I'll try the 'open' part first. That is, I will try to show that an open subset of a metric space E is connected if and only if it is not the disjoint union of two nonempty open subsets of E. The proof for the 'closed' part should be similar, so I will omit that here.
This statement is equivalent to showing that an open subset of a metric space E is *not* connected if and only if it *is* the disjoint union of two nonempty open subsets of E.
I'll start with the 'if' direction first. First, let S be an open subset of some metric space E. Suppose that S is the disjoint union of two nonempty open subsets of E, call them A and B. That is, [itex]S = A \cup B[/itex], [itex]A \cap B = \varnothing[/itex], A and B are nonempty (which implies [itex]A \neq S[/itex] and [itex]B \neq S[/itex]), and A and B are open. Now comes the part that I felt uneasy about: Since S is the space under consideration, and A and B union to S, I may say that [itex]B = A^{c}[/itex] and [itex]A = B^{c}[/itex]. After this is easy, because I have found a set (actually two) that are both open and closed (because the complement of an open set is closed and vice versa). By the definition of connectedness above, this means that S is not connected, which is what I am after.

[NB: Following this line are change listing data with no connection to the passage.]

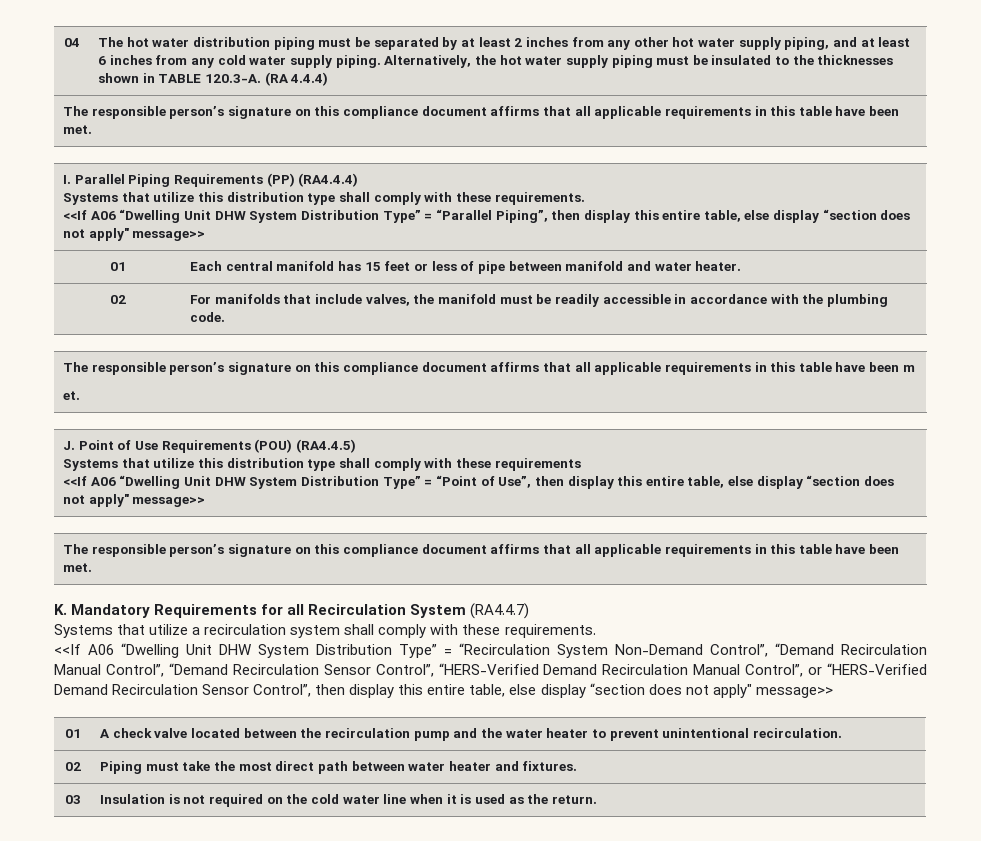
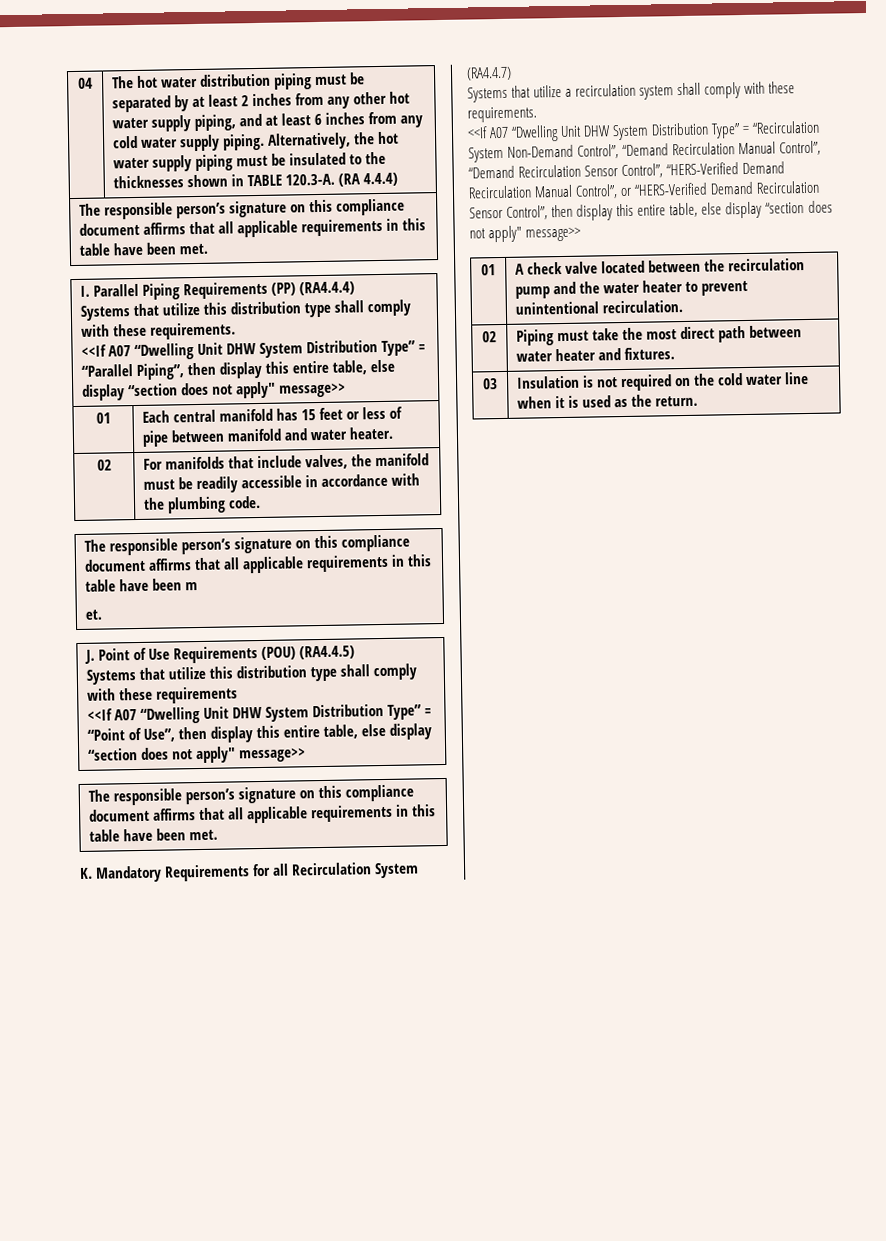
  I. Parallel Piping Requirements (PP) (RA4.4.4)
  Systems that utilize this distribution type shall comply with these requirements.
- <<If A06 “Dwelling Unit DHW System Distribution Type” = “Parallel Piping”, then display this entire table, else display “section does not apply" message>>
+ <<If A07 “Dwelling Unit DHW System Distribution Type” = “Parallel Piping”, then display this entire table, else display “section does not apply" message>>
- <<If A06 “Dwelling Unit DHW System Distribution Type” = “Point of Use”, then display this entire table, else display “section does not apply" message>>
+ <<If A07 “Dwelling Unit DHW System Distribution Type” = “Point of Use”, then display this entire table, else display “section does not apply" message>>
- <<If A06 “Dwelling Unit DHW System Distribution Type” = “Recirculation System Non-Demand Control”, “Demand Recirculation Manual Control”, “Demand Recirculation Sensor Control”, “HERS-Verified Demand Recirculation Manual Control”, or “HERS-Verified Demand Recirculation Sensor Control”, then display this entire table, else display “section does not apply" message>>
+ <<If A07 “Dwelling Unit DHW System Distribution Type” = “Recirculation System Non-Demand Control”, “Demand Recirculation Manual Control”, “Demand Recirculation Sensor Control”, “HERS-Verified Demand Recirculation Manual Control”, or “HERS-Verified Demand Recirculation Sensor Control”, then display this entire table, else display “section does not apply" message>>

Now for the 'only if' part. Again let S be an open subset of a metric space E. Suppose that S is not connected. By the definition above, there exists a set A such that [itex]A \neq \varnothing[/itex], [itex]A \neq S[/itex], and A is both open and closed. Again the uneasy part: Let [itex]B = A^{c}[/itex]. Then [itex]A \cup B = S[/itex], [itex]A \cap B = \varnothing[/itex], and A and B are both open (and closed for that matter), completing the other direction.
Please let me know if I am justified in writing the uneasy parts, and if I am not, please help me fix them! Thank you for your time!